*** SOURCE MATERIAL ***

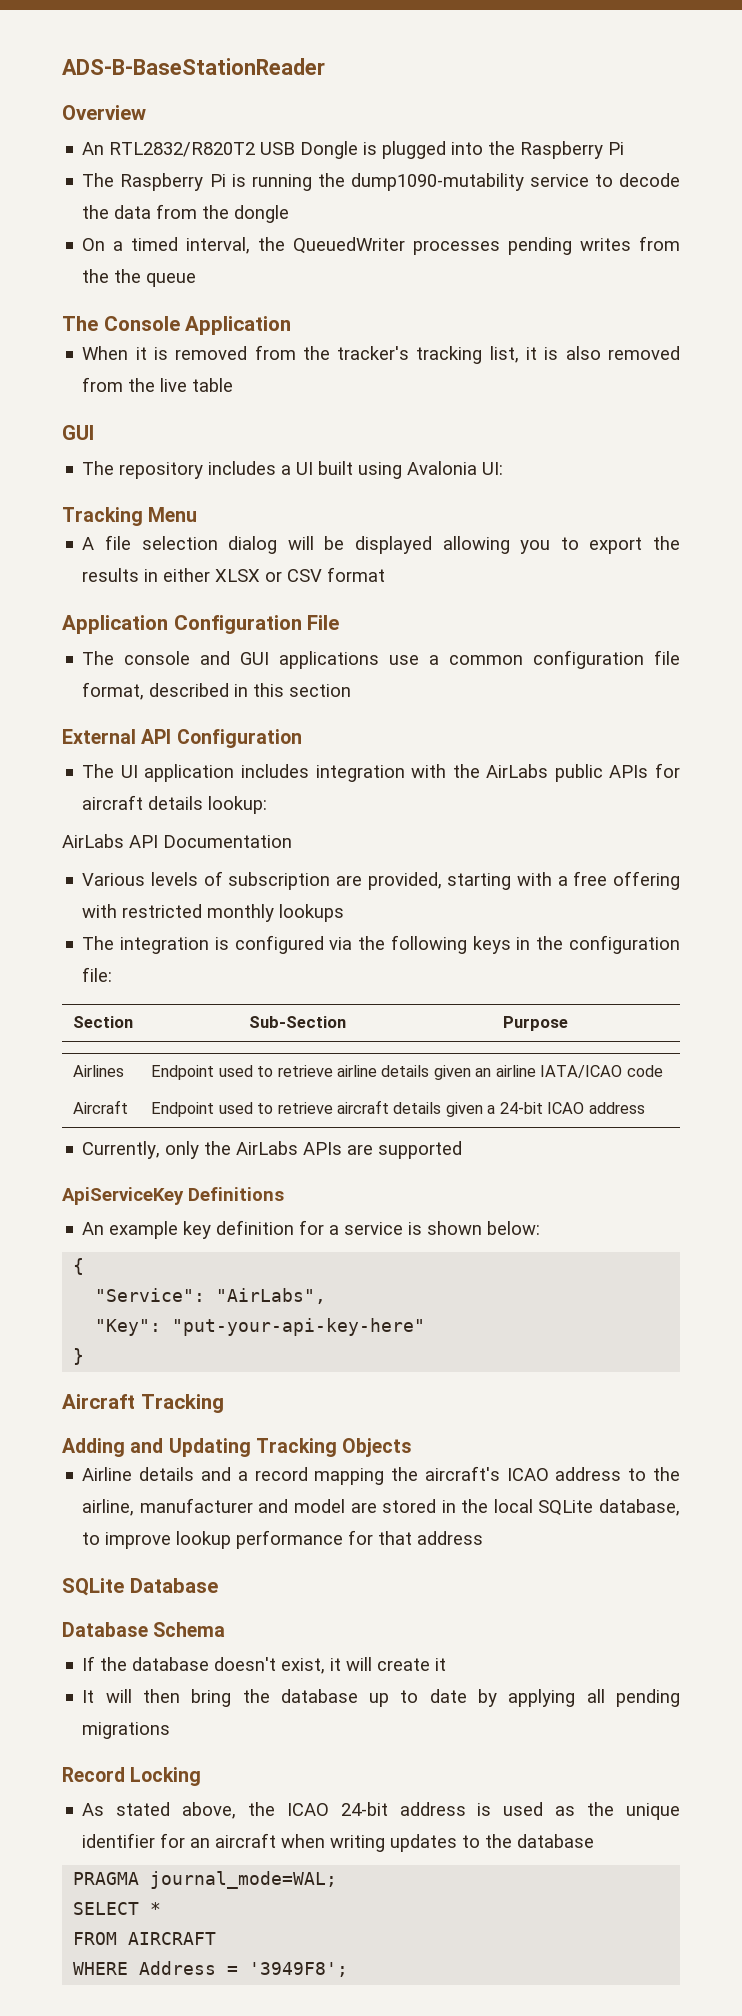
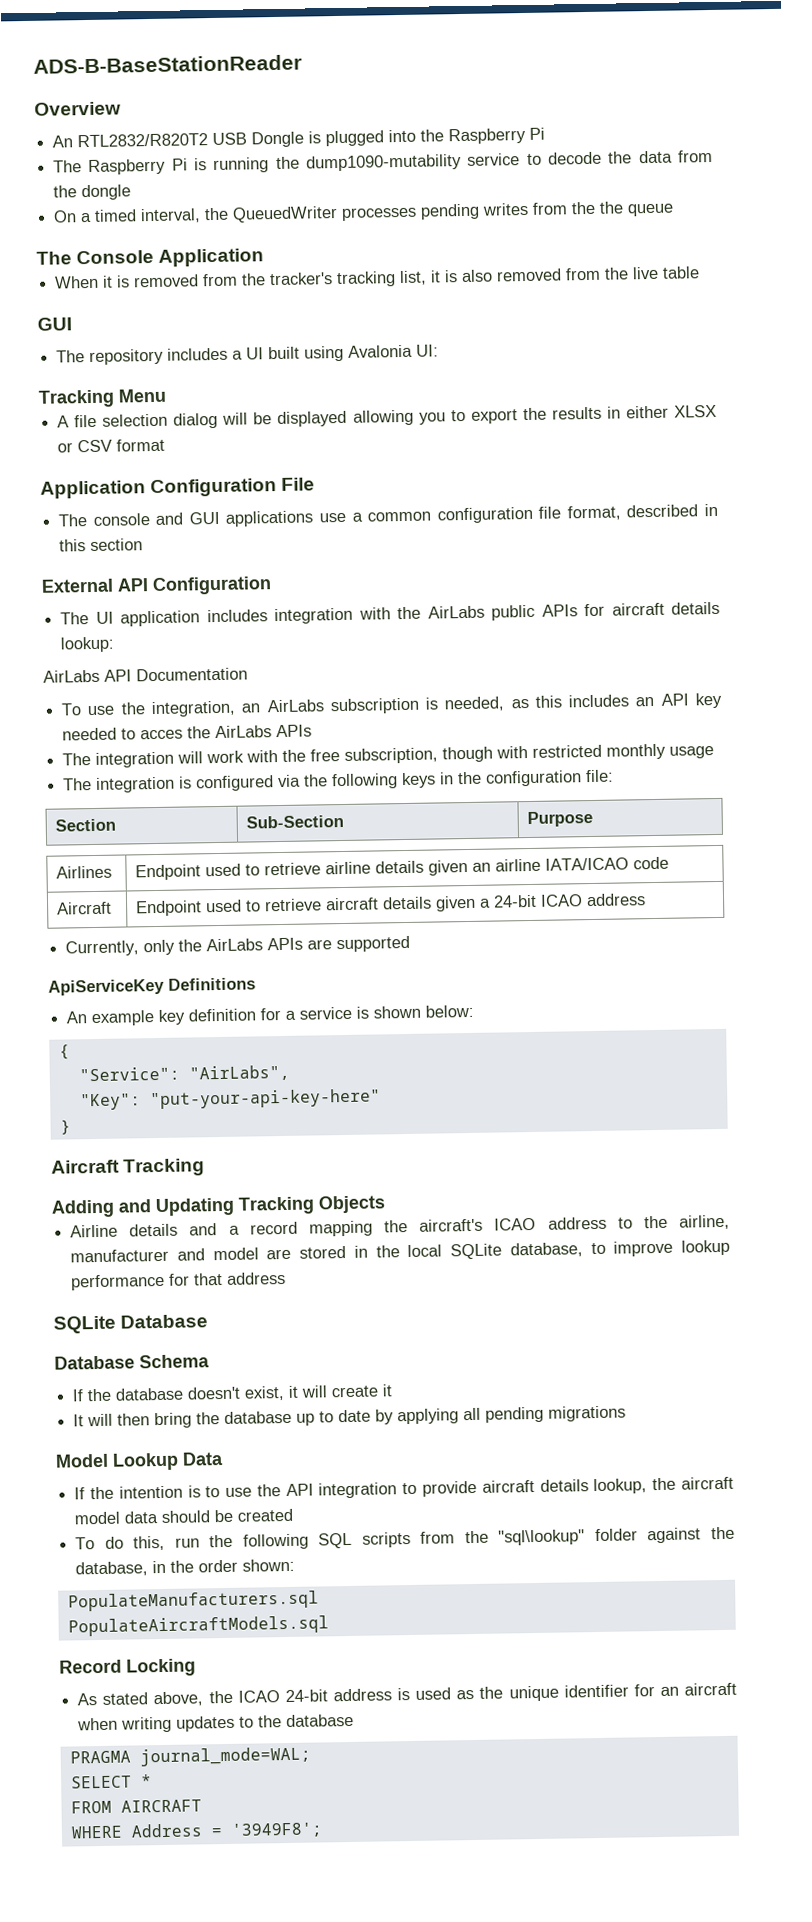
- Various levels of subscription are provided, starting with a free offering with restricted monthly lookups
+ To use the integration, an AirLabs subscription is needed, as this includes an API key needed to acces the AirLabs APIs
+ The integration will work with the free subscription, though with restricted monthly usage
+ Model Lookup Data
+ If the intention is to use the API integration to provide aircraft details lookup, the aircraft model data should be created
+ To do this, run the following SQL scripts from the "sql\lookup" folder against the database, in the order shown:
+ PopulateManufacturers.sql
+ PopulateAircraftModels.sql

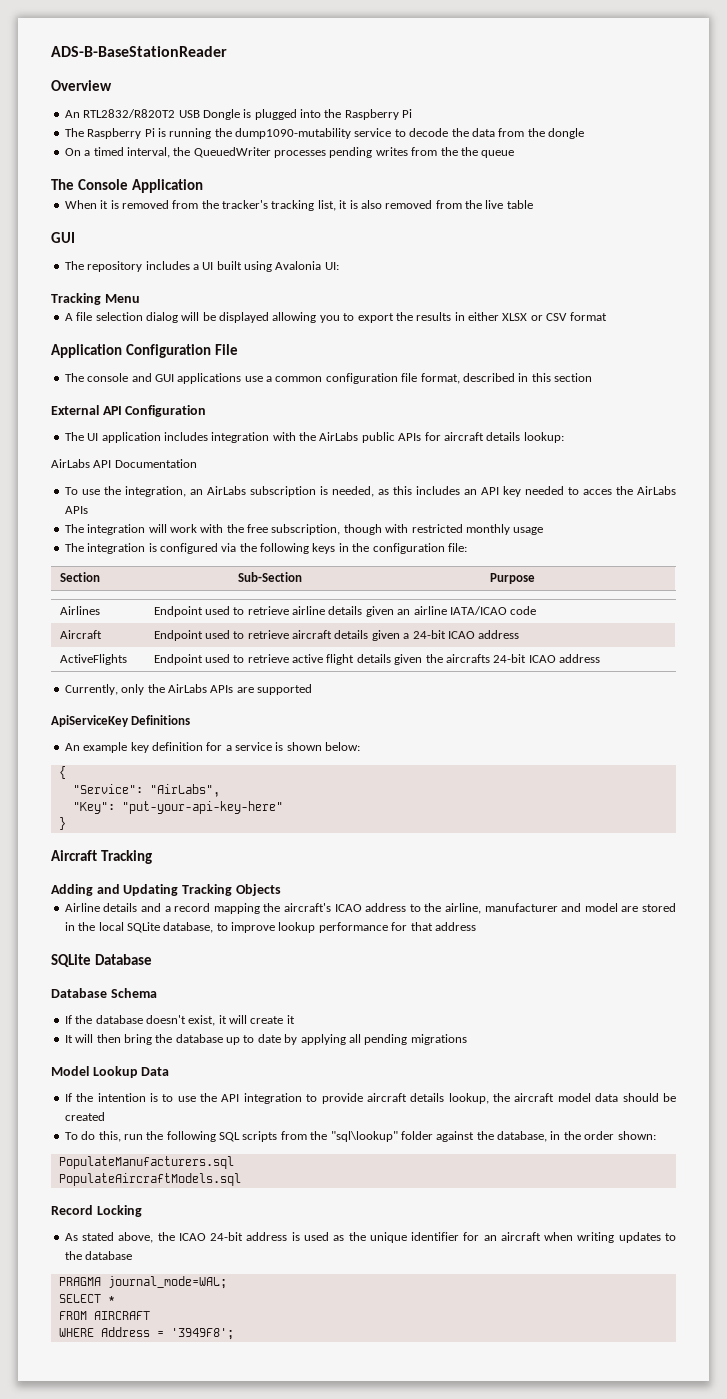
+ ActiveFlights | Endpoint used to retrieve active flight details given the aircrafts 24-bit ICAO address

*** End of SOURCE MATERIAL ***

◆ **WHAT THE EXERCISE ASKS**: Starting at the line that holds "should be created", print each line through the last one of the entries above, exactly and with both ends included; no pictures.

◆ **RESULT FOR THIS TASK**:
+ If the intention is to use the API integration to provide aircraft details lookup, the aircraft model data should be created
+ To do this, run the following SQL scripts from the "sql\lookup" folder against the database, in the order shown:
+ PopulateManufacturers.sql
+ PopulateAircraftModels.sql

+ ActiveFlights | Endpoint used to retrieve active flight details given the aircrafts 24-bit ICAO address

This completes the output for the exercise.